Cependant, l’équilibre de cette flore intestinale est fragile et très sensible au moindre changement dans l’alimentation. C’est pourquoi il est très important d’effectuer les transitions alimentaires de façon progressive lors d’un changement d’aliments (fourrages ou concentrés). De même, vous l’avez compris, l’apport d’une quantité de concentrés excessive (plus de 4 litres par repas) en une seule prise est à proscrire. La totalité de l’amidon ne pouvant être digérée dans l’intestin grêle, les résidus non digérés transitent alors vers le gros intestin, venant déséquilibrer le bon fonctionnement de l’écosystème microbien en provoquant de l’acidose et favoriser l’apparition de troubles tels que des coliques et des diarrhées.

Le caecum © IFCE

Le gros côlon © IFCE

Le petit côlon © IFCE

Le rectum © IFCE

Pour résumer… Finalement, l’alimentation du cheval, ce n’est pas si compliqué. L’appareil digestif du cheval peut schématiquement se diviser en deux parties :

  • La partie ante-caecale (bouche, œsophage, estomac et intestin grêle) qui assure la digestion d’une partie des nutriments grâce à son activité enzymatique.
  • La partie post-caecale (cæcum, côlon, rectum), siège de la digestion des fibres des fourrages grâce à l’activité microbienne du gros intestin. 
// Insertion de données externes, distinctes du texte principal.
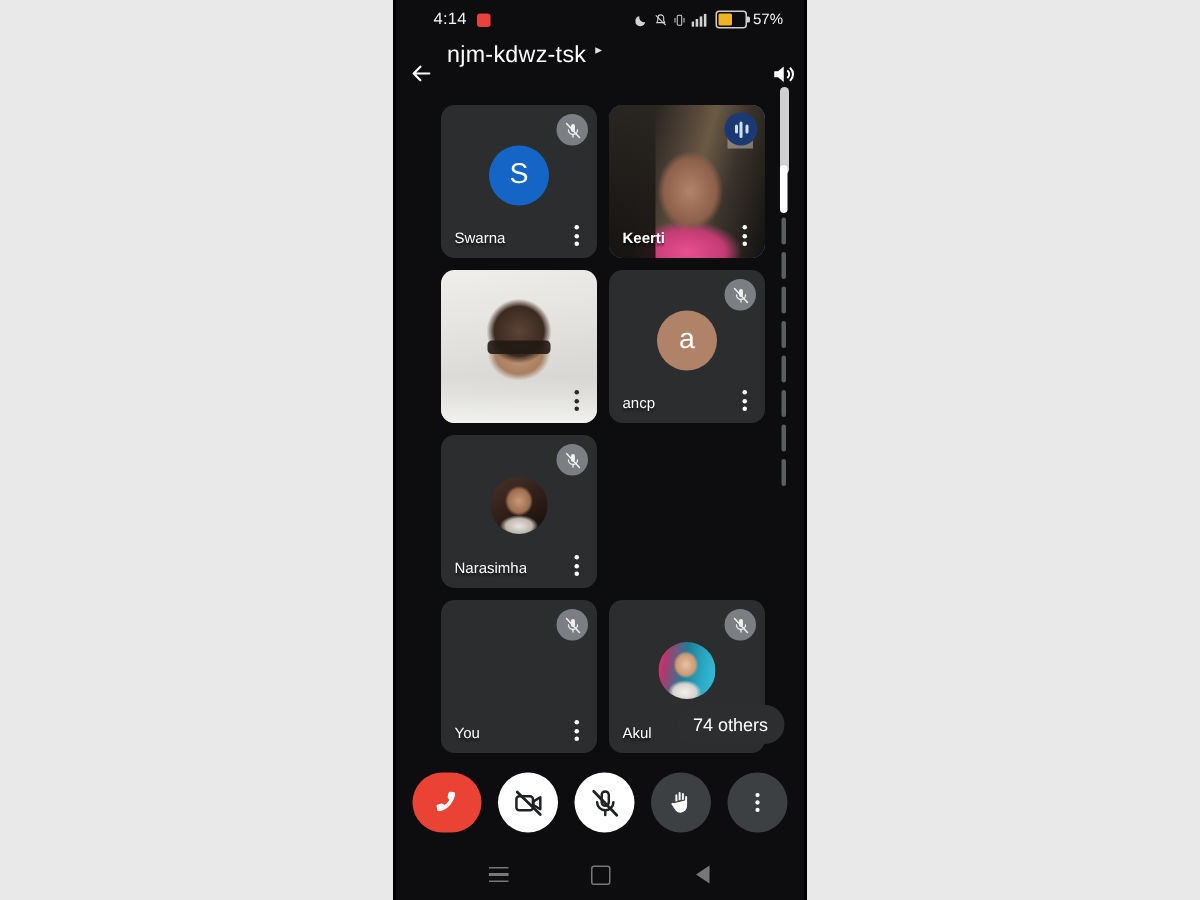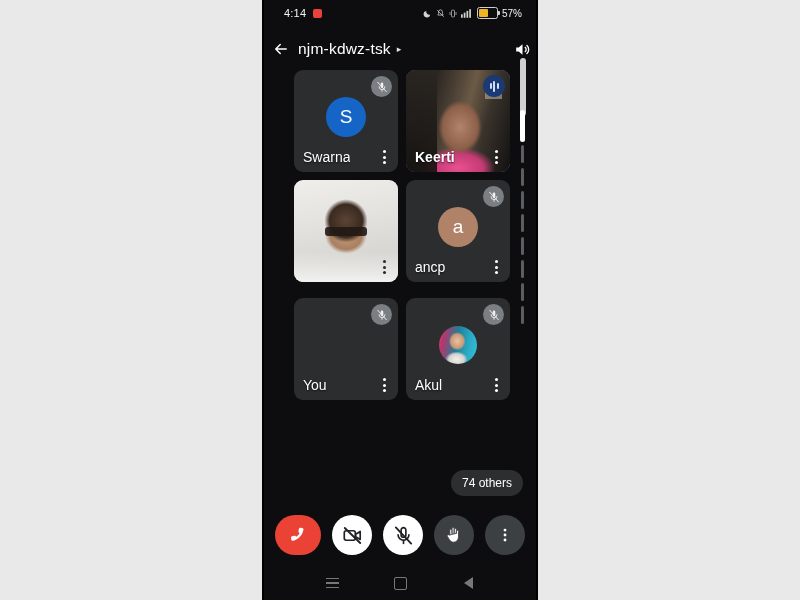--- a/index.html
+++ b/index.html
@@ -19,40 +19,40 @@
   #screen {
     position: absolute; left: 2px; top: 0; width: 272px; height: 600px;
     background: #0d0d0f;
   }
 
   
   #statusbar {
     position: absolute; left: 0; top: 0; width: 272px; height: 26px;
     display: flex; align-items: center; color: #fff;
   }
-  .sb-time { font-size: 11px; margin-left: 20px; letter-spacing: .2px; color:#f2f2f2;}
+  .sb-time { font-size: 11px; margin-left: 25px; letter-spacing: .2px; color:#f2f2f2;}
   .sb-dot { width: 9px; height: 9px; border-radius: 2px; background: #e8423c; margin-left: 7px; }
   .sb-right { margin-left: auto; margin-right: 14px; display: flex; align-items: center; gap: 4px; }
   .sb-ic { font-size: 9px; color: #d2d2d2; line-height: 1; }
   .sb-ic svg { display: block; }
   .batt {
     width: 19px; height: 10px; border: 1px solid #cfcfcf; border-radius: 2.5px;
     position: relative; display: inline-block;
   }
   .batt::after {
     content: ""; position: absolute; right: -3px; top: 3px;
     width: 1.5px; height: 4px; background: #cfcfcf; border-radius: 0 1px 1px 0;
   }
   .batt i { position: absolute; left: 1px; top: 1px; bottom: 1px; width: 9px; background: #f0b323; border-radius: 1px; display:block;}
   .sb-pct { font-size: 10px; color: #f2f2f2; margin-left: 0; }
 
   
   #appheader {
     position: absolute; left: 0; top: 28px; width: 312px; height: 42px;
-    display: flex; align-items: center; color: #fff;
+    display: flex; color: #fff;
   }
   .hdr-back { width: 34px; display: flex; justify-content: center; align-items: center; cursor: pointer; }
   .hdr-title { font-size: 15.5px; color: #fff; letter-spacing: .2px; white-space: nowrap; }
   .hdr-caret { font-size: 9px; color: #e3e3e3; margin-left: 6px; }
   .hdr-sp { flex: 1; }
   .hdr-ic { width: 36px; display: flex; justify-content: center; align-items: center; cursor: pointer; }
 
   
   #grid {
     position: absolute; left: 30px; top: 70px; width: 216px;
@@ -84,21 +84,21 @@
   .avatar {
     position: absolute; left: 50%; top: 46%; transform: translate(-50%,-50%);
     width: 40px; height: 40px; border-radius: 50%;
     display: flex; align-items: center; justify-content: center;
     color: #fff; font-size: 19px; overflow:hidden;
   }
   .avatar.photo { width: 38px; height: 38px; }
 
   .tname {
     position: absolute; left: 9px; bottom: 7px;
-    font-size: 14px; color: #fff; white-space: nowrap;
+    font-size: 10px; color: #fff; white-space: nowrap;
     max-width: 72px; overflow: hidden; text-overflow: clip;
     text-shadow: 0 1px 2px rgba(0,0,0,.7);
   }
   .kebab {
     position: absolute; right: 8px; bottom: 7px; width: 12px; height: 16px;
     display: flex; flex-direction: column; align-items: center; justify-content: center; gap: 2.5px;
     cursor: pointer;
   }
   .kebab s { display: block; width: 3px; height: 3px; border-radius: 50%; background: #fff; }
 
@@ -294,20 +294,40 @@
                 <s></s>
                 <s></s>
                 <s></s>
               </div>
           </div>
         </div>
 
         <div class="row">
 
 
+          <div class="tile">
+            <div class="micbadge">
+              <svg width="12" height="12" viewBox="0 0 24 24">
+                <path d="M12 3.2a2.6 2.6 0 0 0-2.6 2.6v5.6a2.6 2.6 0 0 0 5.2 0V5.8A2.6 2.6 0 0 0 12 3.2z" fill="#f1f1f1"></path>
+                <path d="M6 11.2a6 6 0 0 0 12 0" fill="none" stroke="#f1f1f1" stroke-width="1.8" stroke-linecap="round"></path>
+                <line x1="12" y1="17.2" x2="12" y2="20.6" stroke="#f1f1f1" stroke-width="1.8" stroke-linecap="round"></line>
+                <line x1="3.4" y1="2.6" x2="20.6" y2="21.4" stroke="#f1f1f1" stroke-width="2" stroke-linecap="round"></line>
+              </svg>
+            </div>
+            <div class="avatar photo" style="background:
+                   radial-gradient(ellipse 12px 13px at 50% 42%, #c99a76 0%, #9c6f50 60%, rgba(156,111,80,0) 78%),
+                   radial-gradient(ellipse 16px 9px at 50% 86%, #e8e4de 0%, #bdb7ae 55%, rgba(189,183,174,0) 80%),
+                   linear-gradient(150deg,#4a3228,#2a1c16 60%,#120c09);"></div>
+            <div class="tname">Narasimha</div>
+            <div class="kebab">
+                <s></s>
+                <s></s>
+                <s></s>
+              </div>
+          </div>
         </div>
 
         <div class="row">
 
           <div class="tile">
             <div class="micbadge">
               <svg width="12" height="12" viewBox="0 0 24 24">
                 <path d="M12 3.2a2.6 2.6 0 0 0-2.6 2.6v5.6a2.6 2.6 0 0 0 5.2 0V5.8A2.6 2.6 0 0 0 12 3.2z" fill="#f1f1f1"></path>
                 <path d="M6 11.2a6 6 0 0 0 12 0" fill="none" stroke="#f1f1f1" stroke-width="1.8" stroke-linecap="round"></path>
                 <line x1="12" y1="17.2" x2="12" y2="20.6" stroke="#f1f1f1" stroke-width="1.8" stroke-linecap="round"></line>

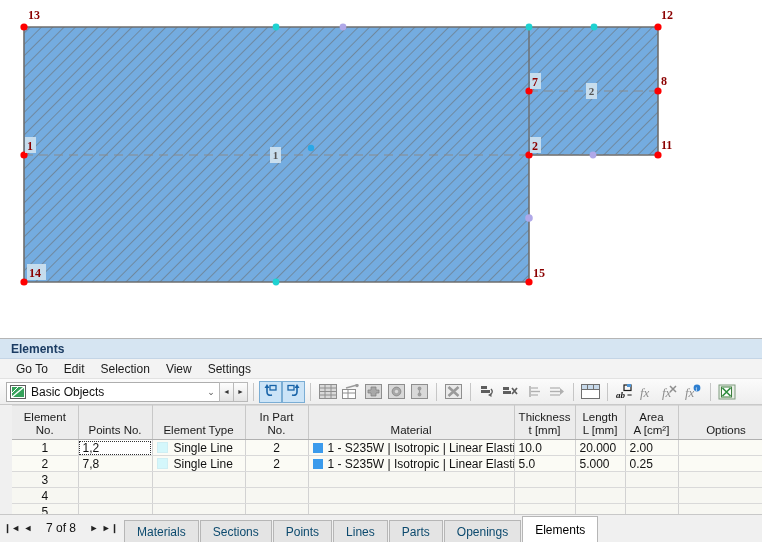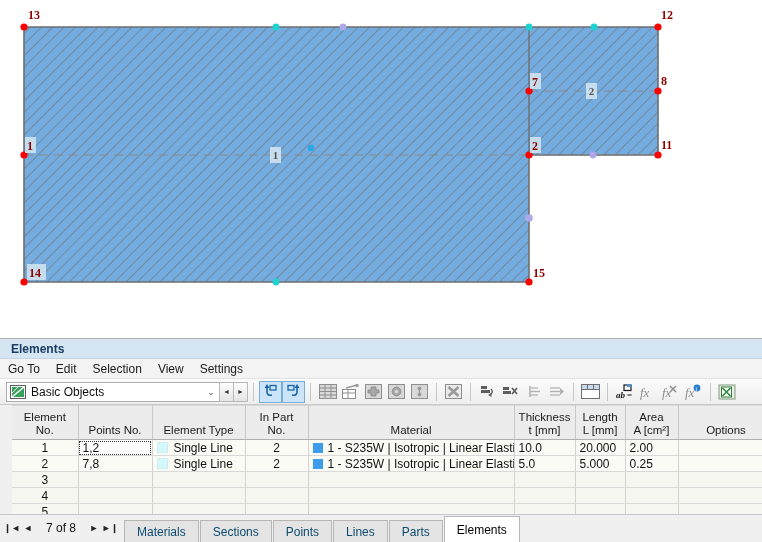--- a/index.html
+++ b/index.html
@@ -49,20 +49,21 @@
     font-weight: bold;
     font-size: 12px;
     padding: 3px 0 0 11px;
     border-bottom: 1px solid #c4d5e6;
   }
   #menubar {
     height: 20px;
     background: #f3f3f3;
     display: flex;
     align-items: center;
+    padding-left: 8px;
     border-bottom: 1px solid #e2e2e2;
   }
   .menu-item {
     padding: 2px 8px;
     font-size: 12px;
     color: #1a1a1a;
     cursor: default;
     white-space: nowrap;
   }
 
@@ -599,20 +600,23 @@
           </div>
           <div class="tab">
             <span>Points</span>
           </div>
           <div class="tab">
             <span>Lines</span>
           </div>
           <div class="tab">
             <span>Parts</span>
           </div>
+          <div class="tab">
+            <span>Openings</span>
+          </div>
           <div class="tab selected">
             <span>Elements</span>
           </div>
         </div>
     </div>
 
   </div>
 </div>
 
 </body></html>

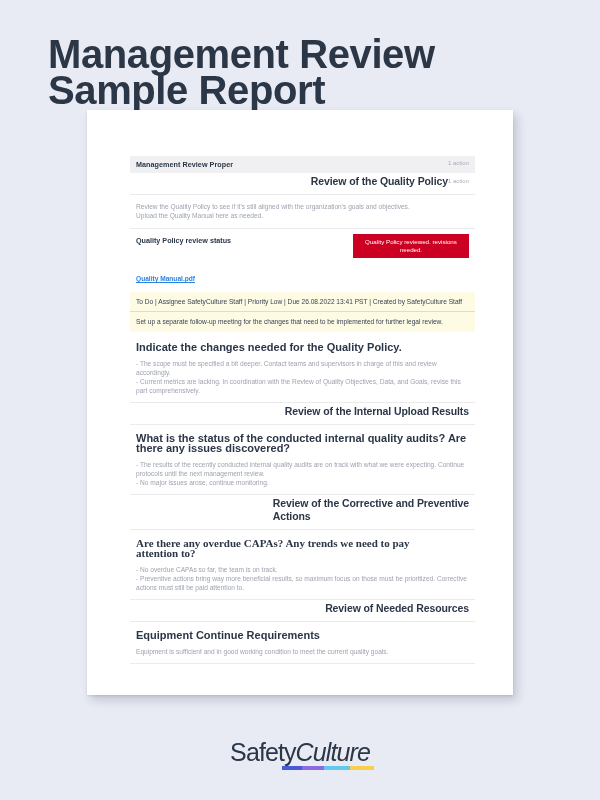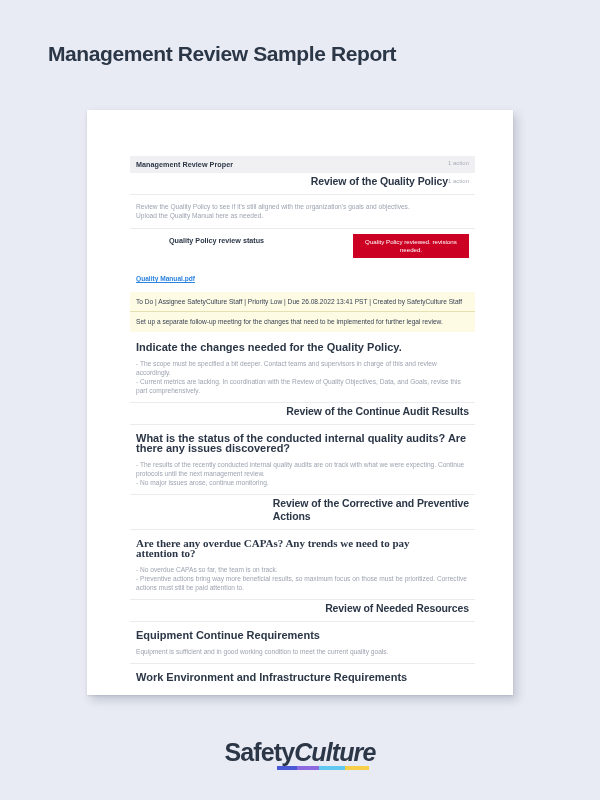--- a/index.html
+++ b/index.html
@@ -14,21 +14,21 @@
     overflow: hidden;
     position: relative;
   }
 
   
   .page-title {
     position: absolute;
     left: 48px;
     top: 36px;
     width: 520px;
-    font-size: 21px;
+    font-size: 40px;
     font-weight: bold;
     letter-spacing: -0.4px;
     color: #2b3647;
     line-height: 36px;
   }
 
   
   .doc-sheet {
     position: absolute;
     left: 87px;
@@ -96,21 +96,20 @@
     border-bottom: 1px solid #ebebee;
     white-space: pre-line;
   }
 
   .q-row {
     display: flex;
     align-items: flex-start;
     justify-content: space-between;
     padding: 7px 6px 6px 6px;
     box-sizing: border-box;
-    margin-left: 33px;
   }
   .q-label {
     font-size: 7.2px;
     font-weight: bold;
     color: #2b3647;
     line-height: 9.5px;
     white-space: pre-line;
     flex: 1 1 auto;
   }
   .badge-red {
@@ -187,21 +186,21 @@
     width: 600px;
     text-align: center;
   }
   .logo-wrap {
     display: inline-block;
     position: relative;
     line-height: 1;
   }
   .logo-text {
     font-size: 25px;
-    font-weight: bold;
+    font-weight: normal;
     color: #2b3647;
     letter-spacing: -0.9px;
     white-space: nowrap;
   }
   .logo-culture {
     font-style: italic;
   }
   .logo-bar {
     position: absolute;
     left: 52px;
@@ -250,42 +249,41 @@
     <div class="action-block">
       <div class="action-meta">To Do  |  Assignee SafetyCulture Staff  |  Priority Low  |  Due 26.08.2022 13:41 PST  |  Created by SafetyCulture Staff</div>
       <div class="action-desc">Set up a separate follow-up meeting for the changes that need to be implemented for further legal review.</div>
     </div>
 
     <div class="sub-label">Indicate the changes needed for the Quality Policy.</div>
     <div class="sub-answer">- The scope must be specified a bit deeper. Contact teams and supervisors in charge of this and review accordingly.
 - Current metrics are lacking. In coordination with the Review of Quality Objectives, Data, and Goals, revise this part comprehensively.</div>
 
     <div class="sec-head-row">
-      <span class="sec-title">Review of the Continue Audit Results</span>
+      <span class="sec-title">Review of the Internal Upload Results</span>
     </div>
     <div class="sub-label">What is the status of the conducted internal quality audits?
 Are there any issues discovered?</div>
     <div class="sub-answer">- The results of the recently conducted internal quality audits are on track with what we were expecting. Continue protocols until the next management review.
 - No major issues arose, continue monitoring.</div>
 
     <div class="sec-head-row">
       <span class="sec-title" style="white-space: pre-line;">Review of the Corrective and Preventive
 Actions</span>
     </div>
     <div class="sub-label" style="white-space: pre-line; font-family: Liberation Serif, serif;">Are there any overdue CAPAs? Any trends we need to pay
 attention to?</div>
     <div class="sub-answer">- No overdue CAPAs so far, the team is on track.
 - Preventive actions bring way more beneficial results, so maximum focus on those must be prioritized. Corrective actions must still be paid attention to.</div>
 
     <div class="sec-head-row">
       <span class="sec-title">Review of Needed Resources</span>
     </div>
     <div class="sub-label">Equipment Continue Requirements</div>
     <div class="sub-answer">Equipment is sufficient and in good working condition to meet the current quality goals.</div>
-    <div class="sub-label">Work Environment and Infrastructure Requirements</div>
 
   </div>
 </div>
 
 <div class="footer-logo">
   <span class="logo-wrap">
     <span class="logo-text"><span>Safety</span><span class="logo-culture">Culture</span></span>
     <span class="logo-bar">
       <span class="seg1"></span>
       <span class="seg2"></span>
L’appareil digestif du cheval est adapté pour digérer principalement des fibres végétales. L’apport de fourrages est donc essentiel ! La ration doit avant tout être basée sur l’apport d’une quantité suffisante de fourrages. Il peut toutefois être nécessaire de complémenter cette dernière avec des concentrés quand les besoins du cheval le justifient (croissance, fin de gestation, lactation, travail). Dans ce cas, il faudra veiller à fractionner la ration en plusieurs petits repas (pour limiter les apports excessifs d’amidon en une seule prise) et à distribuer les concentrés après les fourrages. Enfin, toujours penser à effectuer une transition progressive d’au moins 10 jours lors d’un changement d’aliment.